[Dataset records]
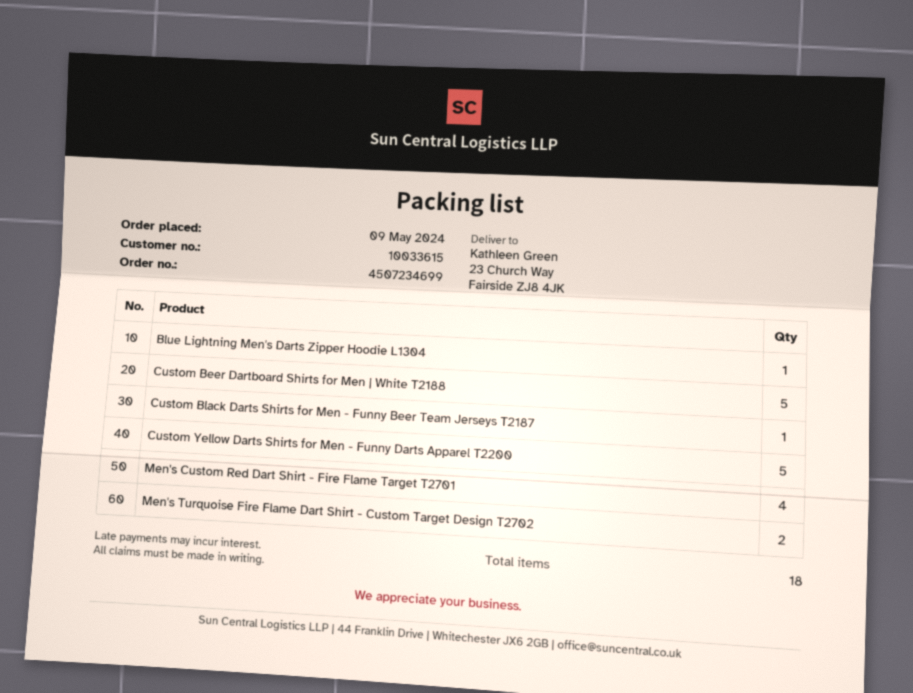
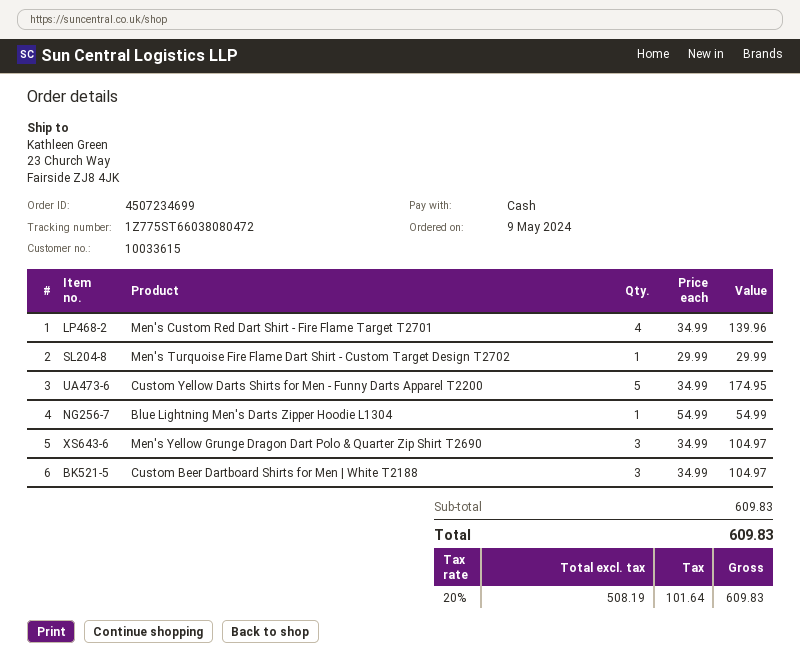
Custom Beer Dartboard Shirts for Men | White T2188: 5 -> 3
Custom Black Darts Shirts for Men - Funny Beer Team Jerseys T2187: 1 -> none
Men's Turquoise Fire Flame Dart Shirt - Custom Target Design T2702: 2 -> 1
Men's Yellow Grunge Dragon Dart Polo & Quarter Zip Shirt T2690: none -> 3

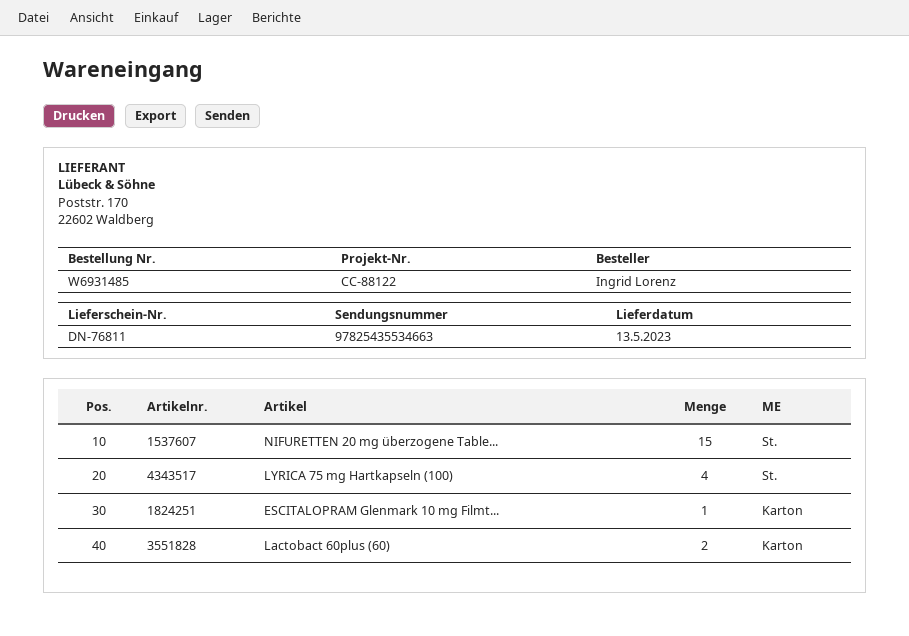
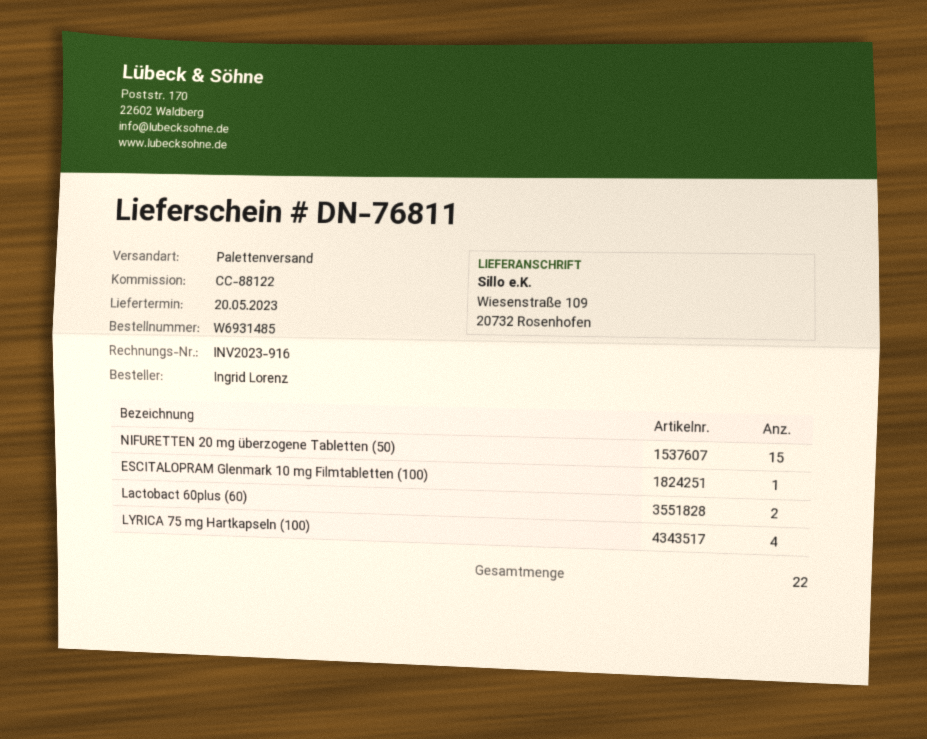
delivery date: 2023-05-13 -> 2023-05-20

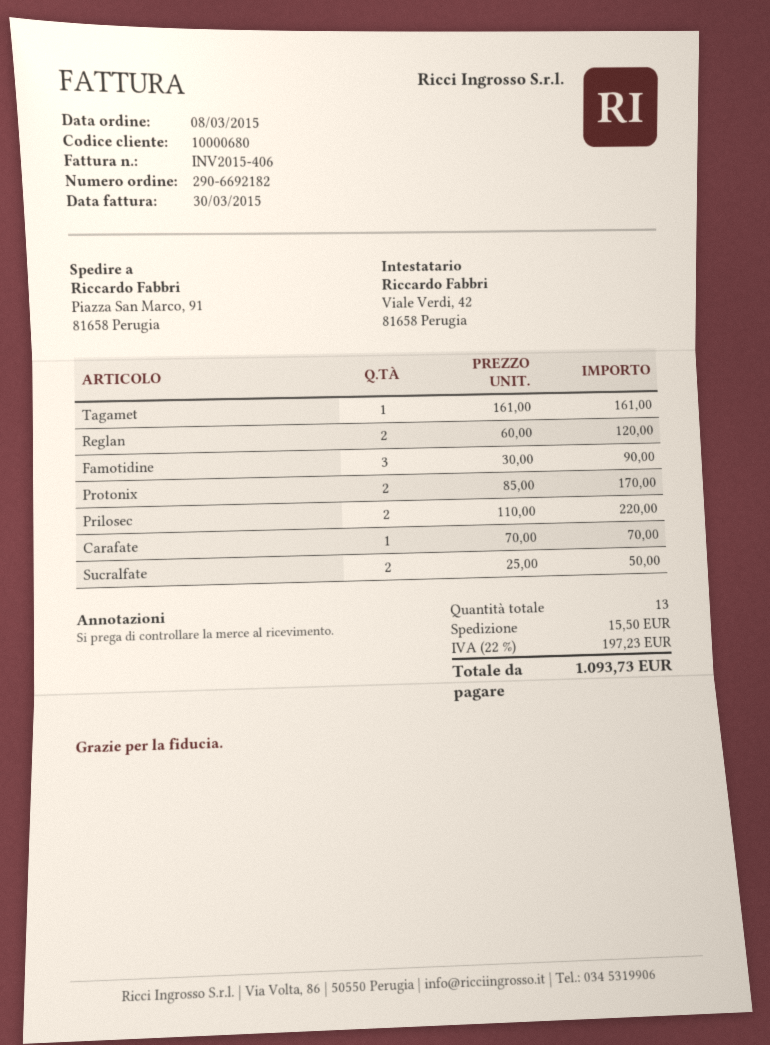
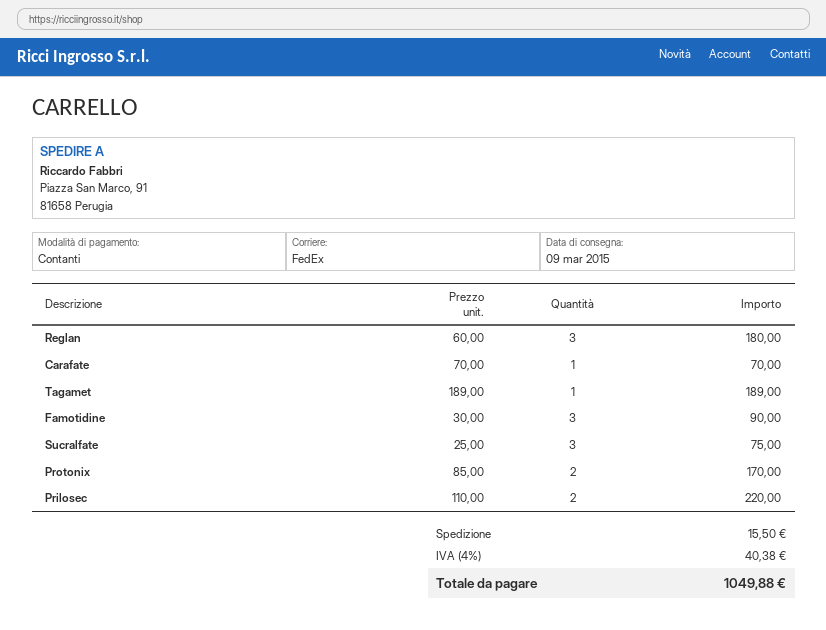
Tagamet: 1 x 161.00 = 161.00 -> 1 x 189.00 = 189.00
Reglan: 2 x 60.00 = 120.00 -> 3 x 60.00 = 180.00
Sucralfate: 2 x 25.00 = 50.00 -> 3 x 25.00 = 75.00
tax: 22% = 197.23 -> 4% = 40.38
total: 1093.73 -> 1049.88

> PROBLEM STATEMENT:
From the line containing "Men's Turquoise Fire" down to the last line of the entries above, set down every line exactly. Omit all pictures.

> RESPONSE:
Men's Turquoise Fire Flame Dart Shirt - Custom Target Design T2702: 2 -> 1
Men's Yellow Grunge Dragon Dart Polo & Quarter Zip Shirt T2690: none -> 3

delivery date: 2023-05-13 -> 2023-05-20

Tagamet: 1 x 161.00 = 161.00 -> 1 x 189.00 = 189.00
Reglan: 2 x 60.00 = 120.00 -> 3 x 60.00 = 180.00
Sucralfate: 2 x 25.00 = 50.00 -> 3 x 25.00 = 75.00
tax: 22% = 197.23 -> 4% = 40.38
total: 1093.73 -> 1049.88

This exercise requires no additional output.